Croiser les styles, voilà un des secrets de la créativité. Pierre Pevel, « fleuron de la fantasy française » (tel que le souligne l’éditeur en quatrième de couverture, à juste titre), l’a très bien compris en imaginant le monde fabuleux du Paris des merveilles, soit une capitale française des années de la Belle Époque fusionnée avec un univers de fantasy : peu après le règne napoléonien, après des siècles et des siècles de clandestinité, les fées, gnomes, elfes, toutes les espèces de l’OutreMonde ont choisi de révéler leur existence aux humains. D’où une ville de Paris du début du XXème fantasmée où il est devenu courant de croiser, de côtoyer, d’avoir pour voisins des ressortissants de la dimension magique.

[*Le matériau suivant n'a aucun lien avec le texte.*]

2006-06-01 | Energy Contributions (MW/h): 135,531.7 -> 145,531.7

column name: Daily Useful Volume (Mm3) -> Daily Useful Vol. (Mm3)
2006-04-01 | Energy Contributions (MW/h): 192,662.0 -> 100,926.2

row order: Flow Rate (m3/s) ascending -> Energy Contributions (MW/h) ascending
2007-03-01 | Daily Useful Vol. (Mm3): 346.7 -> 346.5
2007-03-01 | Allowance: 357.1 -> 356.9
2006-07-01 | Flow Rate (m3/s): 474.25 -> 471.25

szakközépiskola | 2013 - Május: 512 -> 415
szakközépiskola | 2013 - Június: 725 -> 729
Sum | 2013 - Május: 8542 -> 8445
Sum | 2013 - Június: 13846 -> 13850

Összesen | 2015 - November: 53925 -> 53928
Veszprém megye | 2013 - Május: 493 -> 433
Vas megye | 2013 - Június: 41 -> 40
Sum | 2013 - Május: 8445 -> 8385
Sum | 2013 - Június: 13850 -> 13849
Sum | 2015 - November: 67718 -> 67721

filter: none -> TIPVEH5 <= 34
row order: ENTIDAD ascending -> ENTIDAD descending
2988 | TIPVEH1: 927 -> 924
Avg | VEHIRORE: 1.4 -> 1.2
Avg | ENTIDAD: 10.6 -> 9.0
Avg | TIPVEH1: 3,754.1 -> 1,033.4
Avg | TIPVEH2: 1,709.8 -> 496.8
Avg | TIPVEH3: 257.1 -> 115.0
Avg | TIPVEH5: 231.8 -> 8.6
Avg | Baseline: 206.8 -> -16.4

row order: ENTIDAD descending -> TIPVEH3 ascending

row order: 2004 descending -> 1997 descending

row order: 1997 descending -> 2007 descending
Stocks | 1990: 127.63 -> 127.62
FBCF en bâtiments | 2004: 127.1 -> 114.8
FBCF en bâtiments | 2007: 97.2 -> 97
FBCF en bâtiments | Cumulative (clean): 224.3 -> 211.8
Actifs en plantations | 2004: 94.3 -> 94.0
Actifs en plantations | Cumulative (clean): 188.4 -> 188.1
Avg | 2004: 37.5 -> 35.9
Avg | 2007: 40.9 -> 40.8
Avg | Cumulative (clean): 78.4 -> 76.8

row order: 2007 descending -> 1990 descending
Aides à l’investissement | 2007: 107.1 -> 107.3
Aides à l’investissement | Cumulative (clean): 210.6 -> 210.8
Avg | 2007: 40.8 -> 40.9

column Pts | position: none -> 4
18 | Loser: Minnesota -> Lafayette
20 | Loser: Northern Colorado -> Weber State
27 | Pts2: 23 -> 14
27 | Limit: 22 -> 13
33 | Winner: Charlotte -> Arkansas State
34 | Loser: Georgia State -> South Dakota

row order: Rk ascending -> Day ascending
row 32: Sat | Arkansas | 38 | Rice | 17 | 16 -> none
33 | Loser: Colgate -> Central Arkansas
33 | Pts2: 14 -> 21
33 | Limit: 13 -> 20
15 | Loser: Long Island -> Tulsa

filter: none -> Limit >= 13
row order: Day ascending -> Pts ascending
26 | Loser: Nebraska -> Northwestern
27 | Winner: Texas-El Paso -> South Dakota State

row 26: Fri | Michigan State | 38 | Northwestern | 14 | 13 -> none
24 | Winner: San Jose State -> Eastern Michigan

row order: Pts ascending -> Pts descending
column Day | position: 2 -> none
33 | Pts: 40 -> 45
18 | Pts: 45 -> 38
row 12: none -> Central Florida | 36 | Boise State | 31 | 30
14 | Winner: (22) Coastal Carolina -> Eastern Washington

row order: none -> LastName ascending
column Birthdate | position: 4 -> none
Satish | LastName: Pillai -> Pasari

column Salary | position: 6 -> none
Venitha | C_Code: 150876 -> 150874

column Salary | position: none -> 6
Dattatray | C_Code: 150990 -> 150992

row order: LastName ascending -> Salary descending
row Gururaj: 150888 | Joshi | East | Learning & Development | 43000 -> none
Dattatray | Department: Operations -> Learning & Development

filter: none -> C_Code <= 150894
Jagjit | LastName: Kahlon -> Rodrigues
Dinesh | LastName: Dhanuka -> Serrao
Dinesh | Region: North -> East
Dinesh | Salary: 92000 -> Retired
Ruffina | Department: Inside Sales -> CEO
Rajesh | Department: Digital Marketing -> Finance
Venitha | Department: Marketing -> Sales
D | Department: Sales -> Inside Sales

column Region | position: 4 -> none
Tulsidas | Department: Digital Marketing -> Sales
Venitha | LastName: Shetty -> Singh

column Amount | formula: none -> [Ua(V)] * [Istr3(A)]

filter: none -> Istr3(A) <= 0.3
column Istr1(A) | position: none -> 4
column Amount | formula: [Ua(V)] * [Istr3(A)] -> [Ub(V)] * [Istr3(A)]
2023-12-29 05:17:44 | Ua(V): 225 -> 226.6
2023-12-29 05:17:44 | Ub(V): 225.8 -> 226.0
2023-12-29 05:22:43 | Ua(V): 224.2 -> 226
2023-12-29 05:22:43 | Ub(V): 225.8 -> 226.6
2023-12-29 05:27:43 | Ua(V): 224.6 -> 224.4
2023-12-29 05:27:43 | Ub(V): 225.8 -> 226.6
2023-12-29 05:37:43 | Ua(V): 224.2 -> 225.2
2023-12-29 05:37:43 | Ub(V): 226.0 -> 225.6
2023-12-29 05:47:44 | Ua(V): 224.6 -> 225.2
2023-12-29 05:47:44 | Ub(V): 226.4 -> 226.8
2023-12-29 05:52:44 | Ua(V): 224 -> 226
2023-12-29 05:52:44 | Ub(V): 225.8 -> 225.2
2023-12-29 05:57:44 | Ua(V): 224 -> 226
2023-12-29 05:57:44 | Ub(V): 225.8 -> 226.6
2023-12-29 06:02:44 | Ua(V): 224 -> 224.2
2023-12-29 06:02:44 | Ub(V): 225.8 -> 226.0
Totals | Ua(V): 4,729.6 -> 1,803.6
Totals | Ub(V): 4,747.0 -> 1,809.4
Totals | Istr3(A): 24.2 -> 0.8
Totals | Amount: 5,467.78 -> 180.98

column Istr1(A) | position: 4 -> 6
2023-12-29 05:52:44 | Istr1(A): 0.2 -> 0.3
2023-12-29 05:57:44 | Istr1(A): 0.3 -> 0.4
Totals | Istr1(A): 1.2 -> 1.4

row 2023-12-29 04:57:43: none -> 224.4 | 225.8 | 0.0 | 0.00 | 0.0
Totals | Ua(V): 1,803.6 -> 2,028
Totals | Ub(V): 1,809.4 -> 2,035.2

Comportant à ce jour trois romans (Les Enchantements d’Ambremer, L’Élixir d’oubli et Le Royaume immobile), la série du Paris des Merveilles s’est enrichie il y a deux ans d’un volume supplémentaire, Contes et récits du Paris des merveilles, un recueil de nouvelles dans lequel Pierre Pevel lançait le défi à d’autres auteurs de reprendre à leur compte ses décors et ses personnages (lire ici notre chronique). Bis repetita en 2021 avec d’autres plumes et une autre thématique, celle des gredins et voyous. Passé l’entrée en matière avec le maître des lieux (Un Gnome pour un autre, où Pevel convoque les héroïnes de la série de BD Les Artilleuses, qu’il a cosignée avec le dessinateur Étienne Willem), on trouve cinq autres grandes nouvelles (plusieurs dizaines de pages chacune, et non pas des récits très courts) où les auteurs s’acquittent avec bonheur de la tâche qui leur a été confiée. Les histoires sont toutes intrigantes (avec une mention spéciale à Gris souris d’Annaïg Le Quellec, qui allie non sans brio l’univers de Pevel à celui de Dickens et d’Oliver Twist) et, du fait de la thématique choisie, mettent en vedettes des silhouettes du « petit peuple » des bas quartiers, qui n’ont pas tellement eu voix au chapitre jusqu’ici (les héros des romans sont lettrés et très bourgeois, cela étant dit sans connotation péjorative aucune). Hormis quelques menues fautes de style (comme d’habitude, l’écriture élégante et précise de Pevel est sans faille, mais ses invités laissent échapper deux ou trois vocables modernes qui jurent avec le reste), l’ensemble de l’ouvrage est par conséquent d’excellente tenue et ne peut que plaire aux lecteurs amoureux des aventures et flâneries dans le Paris des merveilles.
En librairie depuis le 1er septembre 2021.